After employees arrived, the company said they had to work two additional months at lower pay to receive the $3,500, according to Li.

"Foxconn released very tempting recruiting offers, and workers from all parts of the country came, only to find they were being made fools of," he said.

Videos online showed thousands of people in masks facing rows of police in white protective suits with plastic riot shields. Police kicked and hit a protester with clubs after he grabbed a metal pole that had been used to strike him. People who shot the footage said it was filmed at the site.

The protests in Zhengzhou come as the ruling Communist Party faces rising frustration about restrictions in areas across China that have closed shops and offices and confined millions of people to their homes.

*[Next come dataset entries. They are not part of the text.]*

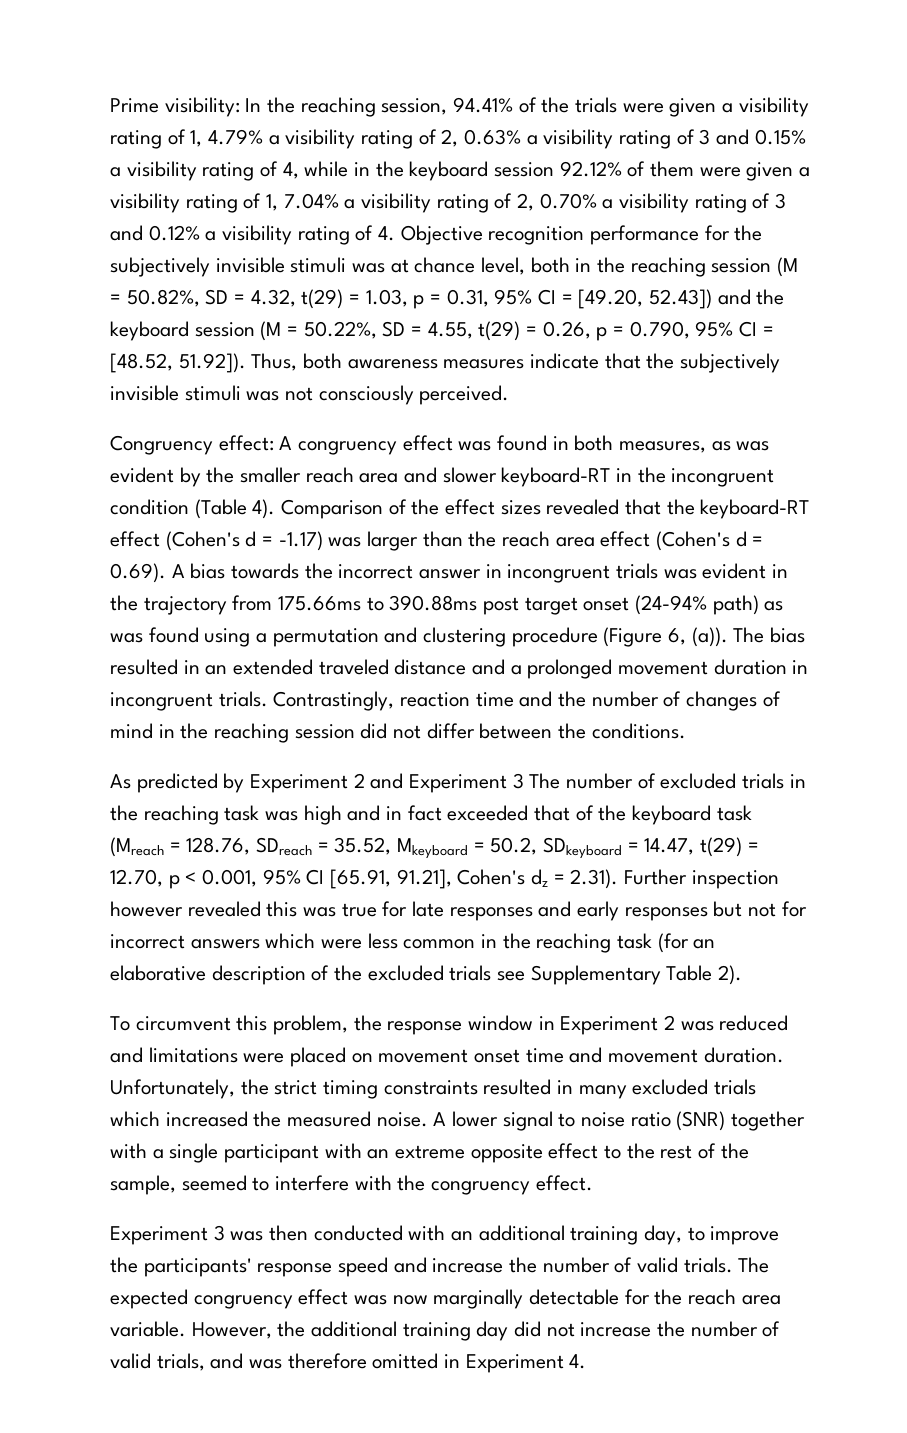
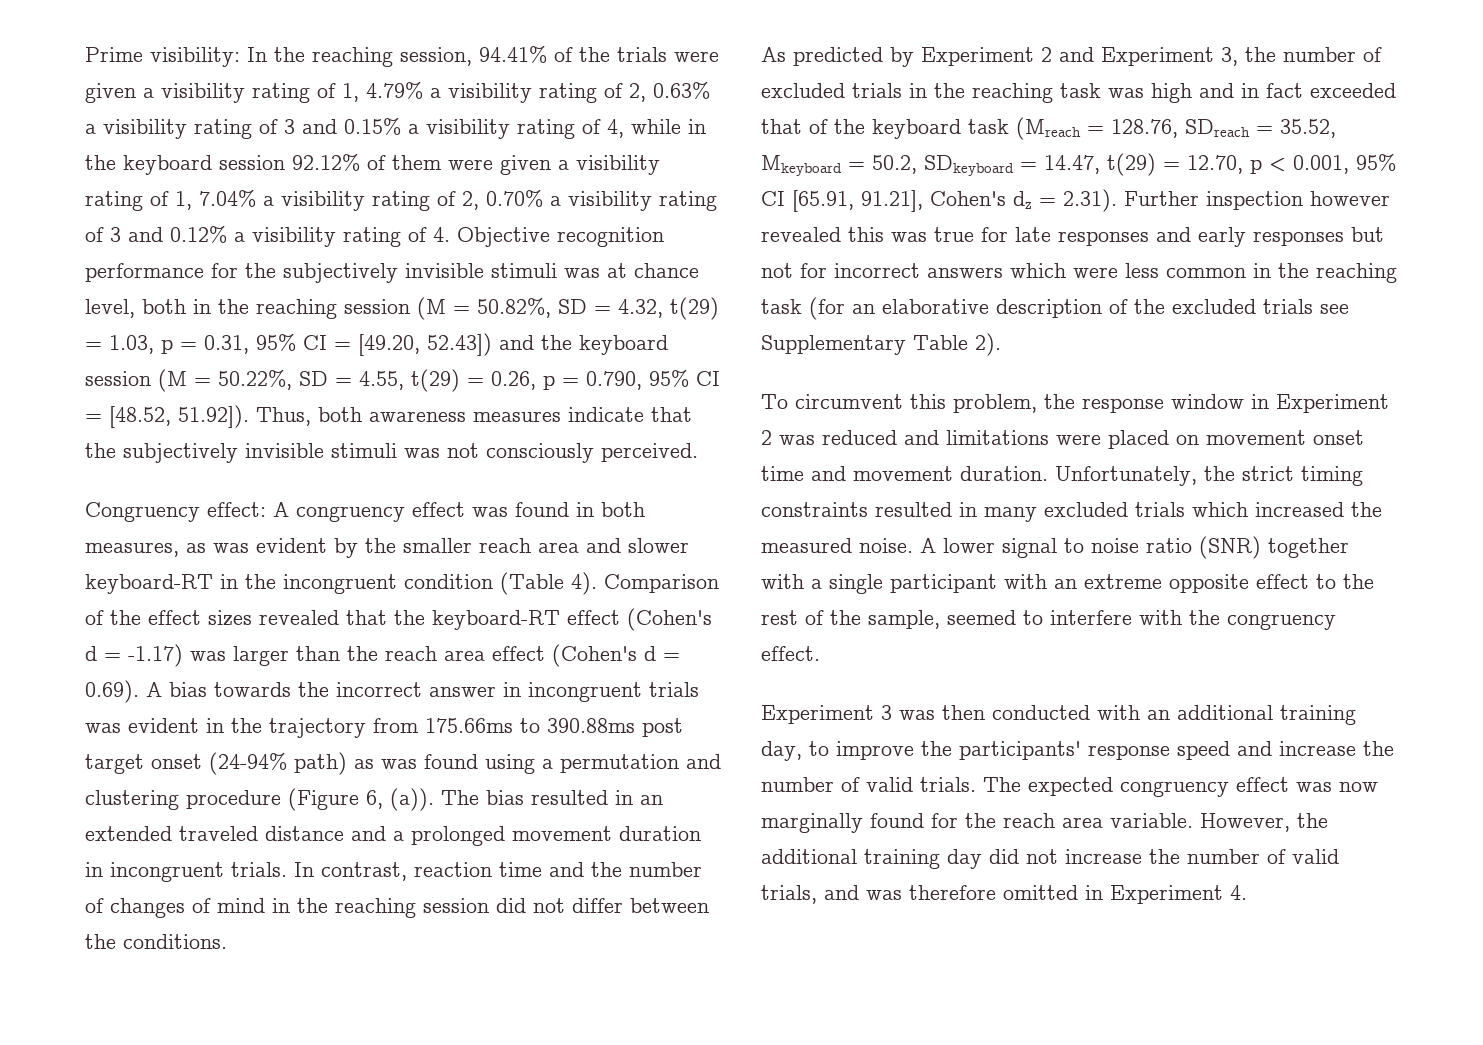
- Contrastingly, reaction time and the number of changes of mind in the reaching session did not differ between the conditions.
+ In contrast, reaction time and the number of changes of mind in the reaching session did not differ between the conditions.
- As predicted by Experiment 2 and Experiment 3 The number of excluded trials in the reaching task was high and in fact exceeded that of the keyboard task (Mreach = 128.76, SDreach = 35.52, Mkeyboard = 50.2, SDkeyboard = 14.47, t(29) = 12.70, p < 0.001, 95% CI [65.91, 91.21], Cohen's dz = 2.31). Further inspection however revealed this was true for late responses and early responses but not for incorrect answers which were less common in the reaching task (for an elaborative description of the excluded trials see Supplementary Table 2).
+ As predicted by Experiment 2 and Experiment 3, the number of excluded trials in the reaching task was high and in fact exceeded that of the keyboard task (Mreach = 128.76, SDreach = 35.52, Mkeyboard = 50.2, SDkeyboard = 14.47, t(29) = 12.70, p < 0.001, 95% CI [65.91, 91.21], Cohen's dz = 2.31). Further inspection however revealed this was true for late responses and early responses but not for incorrect answers which were less common in the reaching task (for an elaborative description of the excluded trials see Supplementary Table 2).
- The expected congruency effect was now marginally detectable for the reach area variable.
+ The expected congruency effect was now marginally found for the reach area variable.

That has boiled over into protests in some cities. Videos on social media show residents tearing down barricades set up to enforce neighborhood closures.

The ruling party promised this month to try to reduce disruptions by shortening quarantines and making other changes. But the party is sticking to a "zero-covid" strategy that aims to isolate every case while other governments relax controls and try to live with the virus.

The protest in Zhengzhou lasted through Wednesday morning as thousands of workers gathered outside dormitories and confronted factory security workers, according to Li.

Apple Inc. did not immediately respond to a request for comment.

The company earlier warned iPhone 14 deliveries would be delayed after access to an industrial zone around the Zhengzhou factory, which Foxconn says employs 200,000 people, was suspended following outbreaks.

Other videos showed protesters spraying fire extinguishers toward police.

A man who identified himself as the Communist Party secretary in charge of community services was shown in a video posted on the Sina Weibo social media platform urging protesters to withdraw. He assured them their demands would be met.

Foxconn, whose headquarters are in New Taipei City, Taiwan, said that its contractual obligation about payments "has always been fulfilled."

The company denied what it said were comments online that employees with the virus lived in dormitories at the Zhengzhou factory. It said facilities were disinfected and passed government checks before employees moved in.

"Regarding any violence, the company will continue to communicate with employees and the government to prevent similar incidents from happening again," a company statement said.